Teman
Teman adalah hadiah dari Tuhan buat kita. Seperti hadiah, ada yang bungkusnya bagus dan ada yang bungkusnya kurang bagus. Yang bungkusnya bagus punya wajah rupawan, atau kepribadian yang menarik. Yang bungkusnya kurang bagus punya wajah biasa saja, atau kepribadian yang biasa saja, atau malah menjengkelkan. Seperti hadiah, ada yang isinya bagus dan ada yang isinya kurang bagus. Yang isinya bagus punya jiwa yang begitu indah sehingga kita terpukau ketika berbagi rasa dengannya, ketika kita tahan menghabiskan waktu berjam-jam saling bercerita dan menghibur, menangis bersama, dan tertawa bersama. Kita mencintai dia dan dia mencintai kita. Yang isinya kurang bagus punya jiwa yang terluka. Begitu dalam luka-lukanya sehingga jiwanya tidak mampu lagi mencintai, justru karena ia tidak merasakan cinta dalam hidupnya. Sayangnya yang kita tangkap darinya seringkali justru sikap penolakan, dendam, kebencian, iri hati, kesombongan, amarah, dll.
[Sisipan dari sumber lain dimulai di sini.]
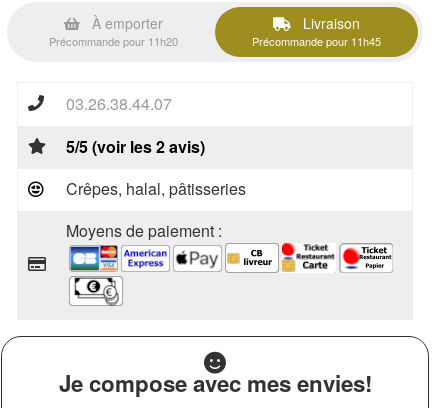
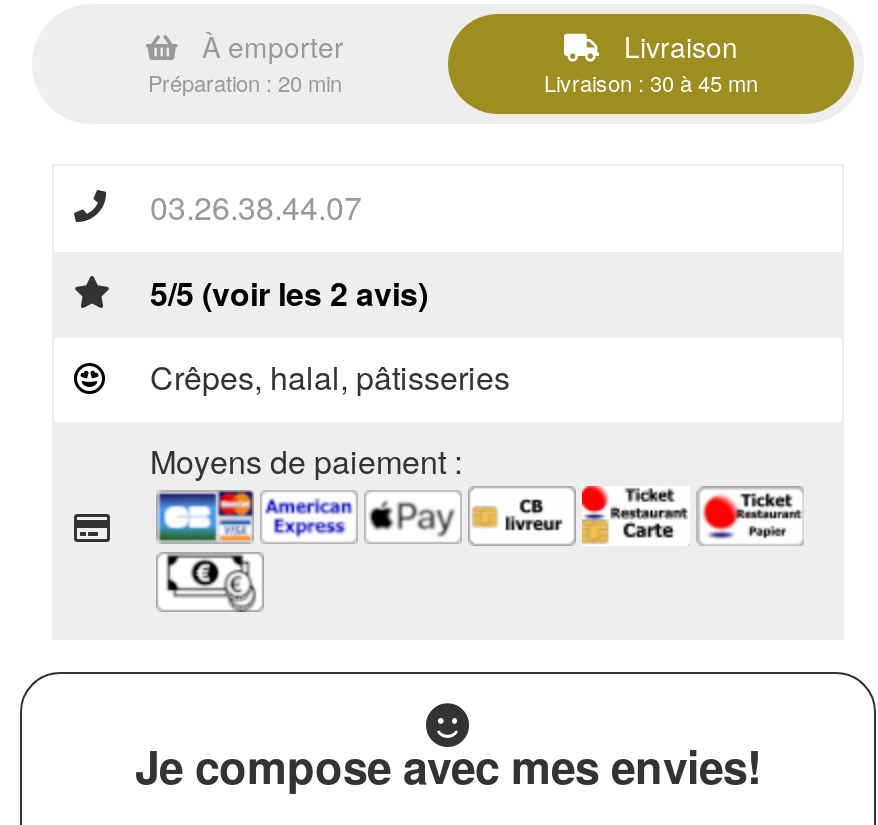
[49,33,178,49] Précommande pour 11h20 -> [148,66,342,98] Préparation : 20 min
[252,33,381,49] Précommande pour 11h45 -> [544,66,758,98] Livraison : 30 à 45 mn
Bisakah kita menolong teman-teman kita yang sedang dalam keadaan seperti ini ? Kebanyakan dari kita tidak suka dengan jiwa-jiwa semacam ini dan mencoba menghindar dari mereka. Kita tidak tahu bahwa itu semua BUKANlah karena mereka pada dasarnya buruk, tetapi ketidakmampuan jiwanya memberikan cinta karena justru ia membutuhkan cinta kita, membutuhkan empati kita, kesabaran dan keberanian kita untuk mendengarkan luka-luka terdalam yang memasung jiwanya. Bagaimana bisa kita mengharapkan seseorang yang terluka lututnya berlari bersama kita? Bagaimana bisa kita mengajak seseorang yang takut air berenang bersama? Luka di lututnya dan ketakutan terhadap airlah yang mesti disembuhkan,bukan mencaci mereka karena mereka tidak mau berlari atau berenang bersama kita. Mereka tidak akan bilang bahwa “lutut” mereka luka atau mereka takut air”,mereka akan bilang bahwa mereka tidak suka berlari atau mereka akan bilang berenang itu membosankan dll. It’s a defense mechanism. Itulah cara mereka mempertahankan diri. Mereka akan bilang:
“Aku tidak bisa menari. Menari itu tidak menarik ”
“Aku membutuhkan kamu”
“Tidak ada yang cocok denganku.
“Aku kesepian”
“Teman-temanku sudah lulus semua”
“Aku butuh diterima”
“Aku ini buruk, siapa yang bakal tahan denganku..”
“Aku ingin didengarkan”
“Kisah hidupku membosankan..”
“Aku tak pernah diterima”
“Aku tak pantas bersama kalian”
Mereka semua hadiah buat kita, entah bungkusnya bagus atau jelek, entah isinya bagus atau jelek. Dan jangan tertipu oleh kemasan. Hanya ketika kita bertemu jiwa -dengan- jiwa, kita tahu hadiah sesungguhnya yang sudah disiapkanNya buat kita. Berikanlah makna di dlm kehidupan Anda bukan hanya untuk diri Anda sendiri saja melainkan juga untuk membahagiakan sesame manusia di dlm lingkungan kehidupan Anda. Berikanlah waktu Anda dgn digabung oleh rasa kasih!